On the surface of it, Asda seems to have an advantage over Aldi and Lidl in terms of choice and variety. From a superior food range, to school clothes to stationary, to a toaster, Asda can cater for all your needs where Lidl and Aldi can’t, and when compared with Tesco’s, Morrison’s and Sainsbury’s there seems to still be a perception that Asda is cheaper.
In this respect we see a clear stance that Asda could potentially flourish with. The value of taking the headache away for families so that they can worry less, and live more. Asda could offer to ‘do more’ for families or even ‘more for less’ so combining the perception of low prices with the idea that you are still able to get more products and choice at Asda when compared with Aldi and Lidl, consequently giving shoppers more time to do the things they enjoy.
No going to Lidl to find that the thing you bought last week isn’t on sale this week so that you have to pop to Asda on the way home.
No shopping in three different stores for your children’s clothes, stationary and toys.
No getting to the till to find that you’ve spent substantially more this week than last week.

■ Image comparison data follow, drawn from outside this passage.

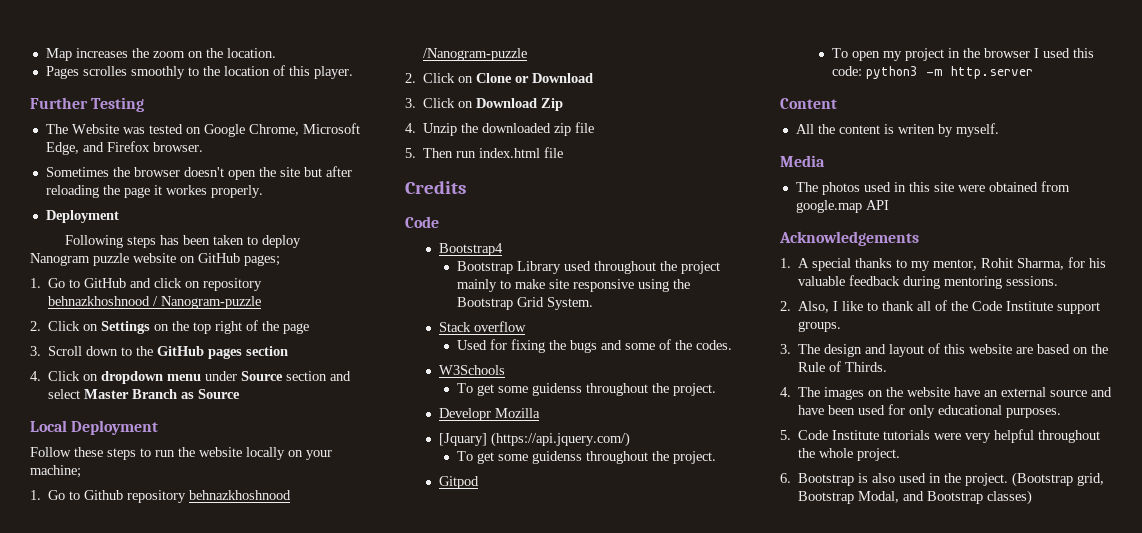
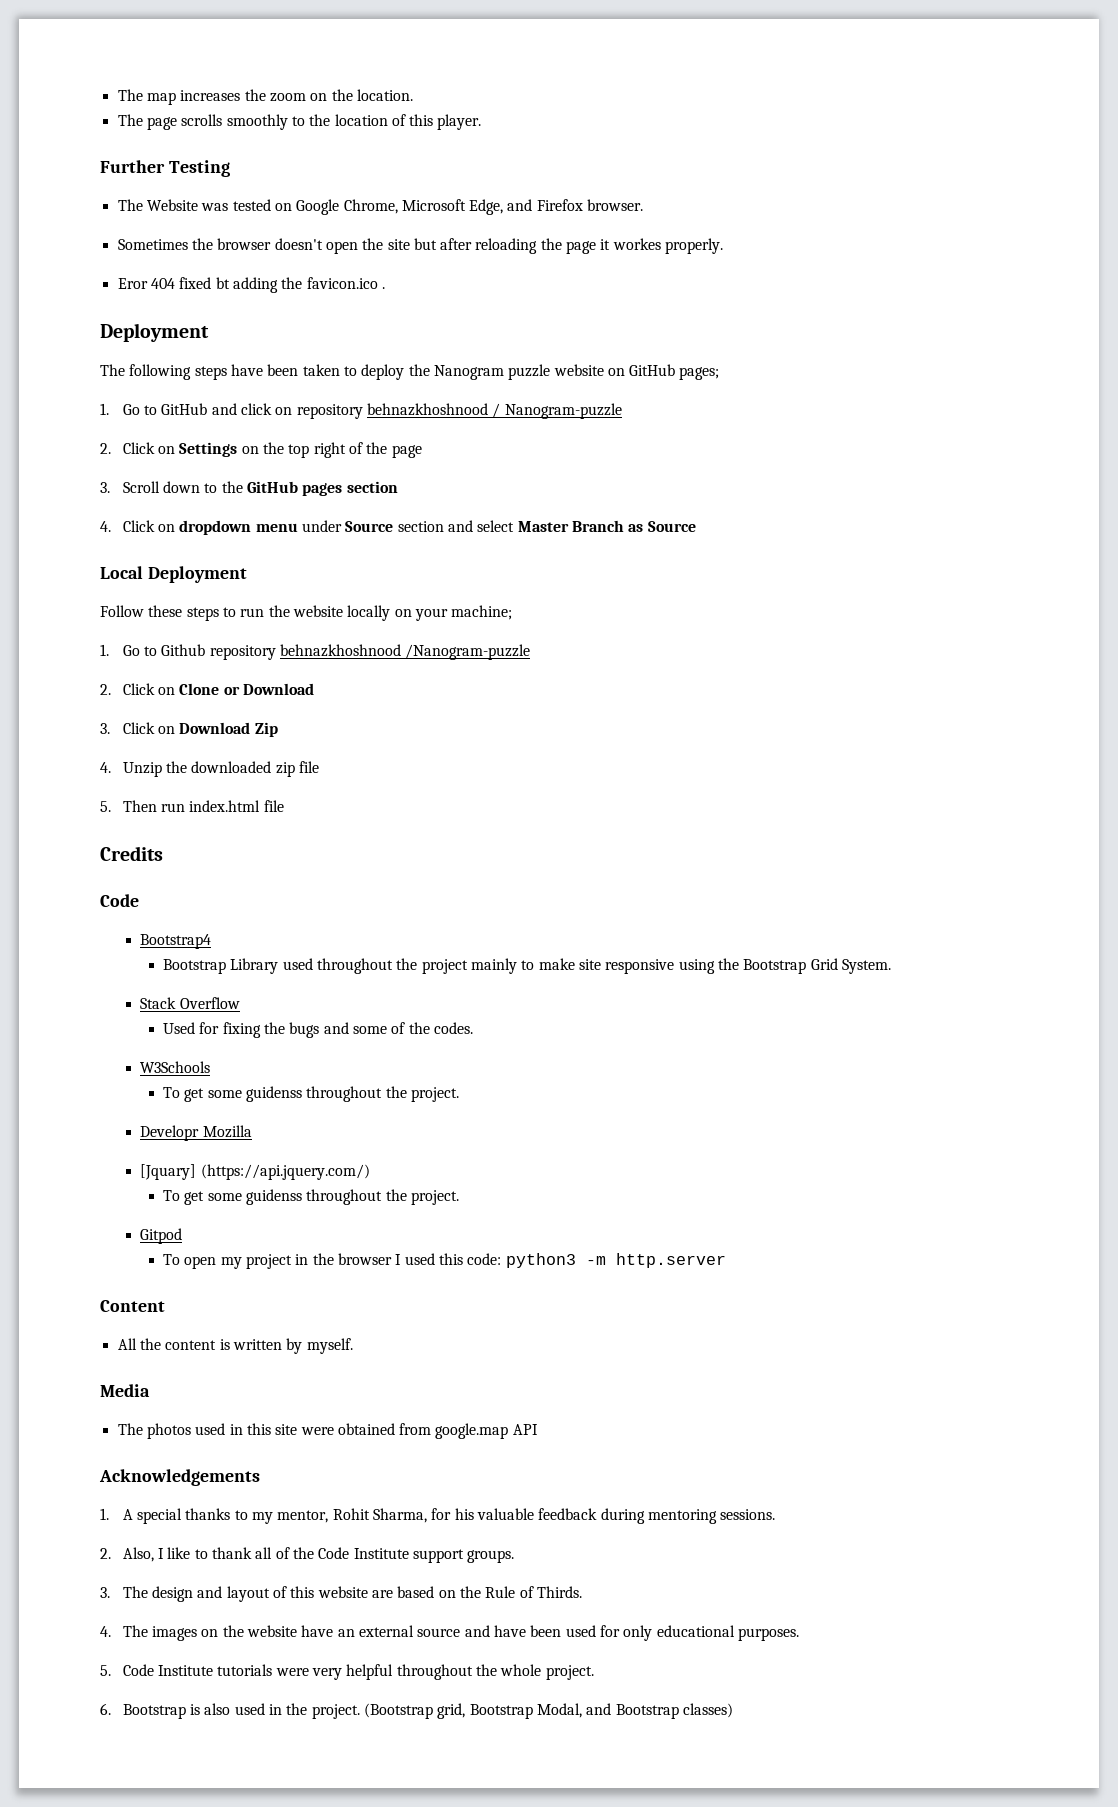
- Map increases the zoom on the location.
+ The map increases the zoom on the location.
- Pages scrolles smoothly to the location of this player.
+ The page scrolls smoothly to the location of this player.
  Sometimes the browser doesn't open the site but after reloading the page it workes properly.
+ Eror 404 fixed bt adding the favicon.ico .
  Deployment
- Following steps has been taken to deploy Nanogram puzzle website on GitHub pages;
+ The following steps have been taken to deploy the Nanogram puzzle website on GitHub pages;
- Stack overflow
+ Stack Overflow
- All the content is writen by myself.
+ All the content is written by myself.

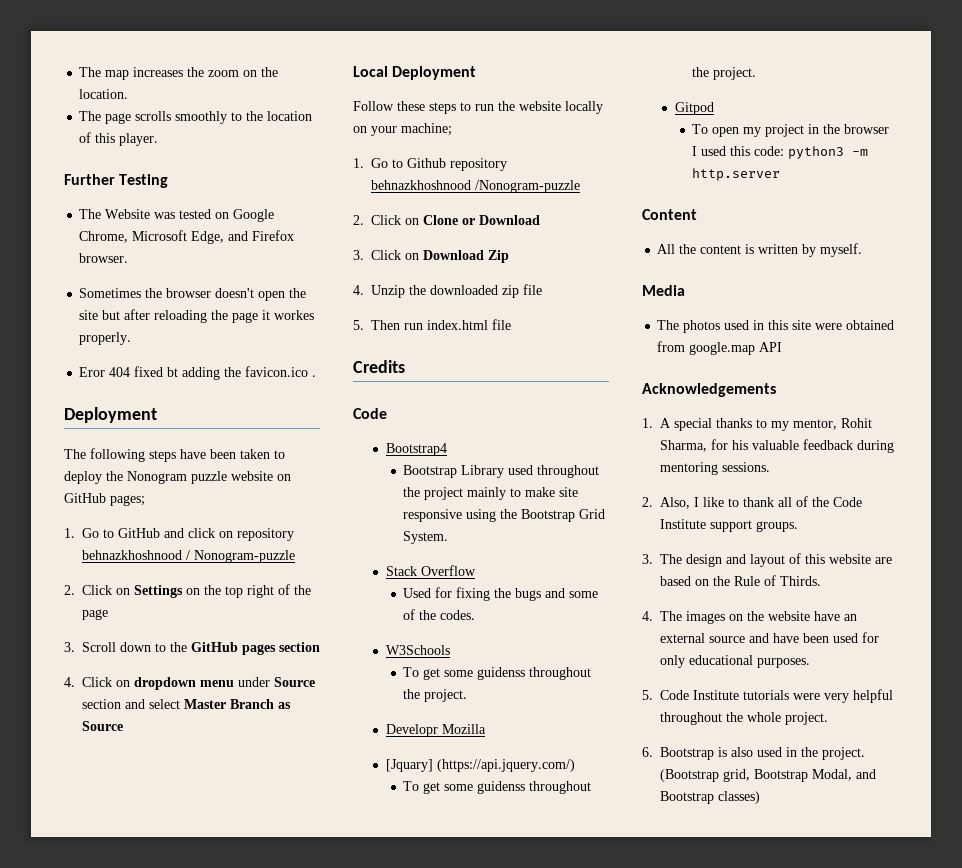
- The following steps have been taken to deploy the Nanogram puzzle website on GitHub pages;
+ The following steps have been taken to deploy the Nonogram puzzle website on GitHub pages;
- 1. Go to GitHub and click on repository behnazkhoshnood / Nanogram-puzzle
+ 1. Go to GitHub and click on repository behnazkhoshnood / Nonogram-puzzle
- 1. Go to Github repository behnazkhoshnood /Nanogram-puzzle
+ 1. Go to Github repository behnazkhoshnood /Nonogram-puzzle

There’s a value in shopping at Asda because they can take the stress away. They are cheap, they are convenient and they mean that my child isn’t screaming in the back of the car on the way home because his favourite crisps were not on sale.
And Asda can go a step further with some product initiatives, the recent introduction of boxes of misshapen fruit/veg can be altered to include the veg for specific meals for a family meaning less wastage. So whilst Sainsbury’s gives a suggestion to the discerning cook, Asda takes the effort away.
This can further be substantiated with the click and collect service. You take the effort away by doing all the hard work for the customer, and they can pick up the shopping at the time most convenient for them.
So it seems to us, that Asda could have something really special. You can be the family’s headache reliever; the brand people just cannot do without and the brand built on family values. Just come out of your comfort zone a little and stop hiding behind this price message.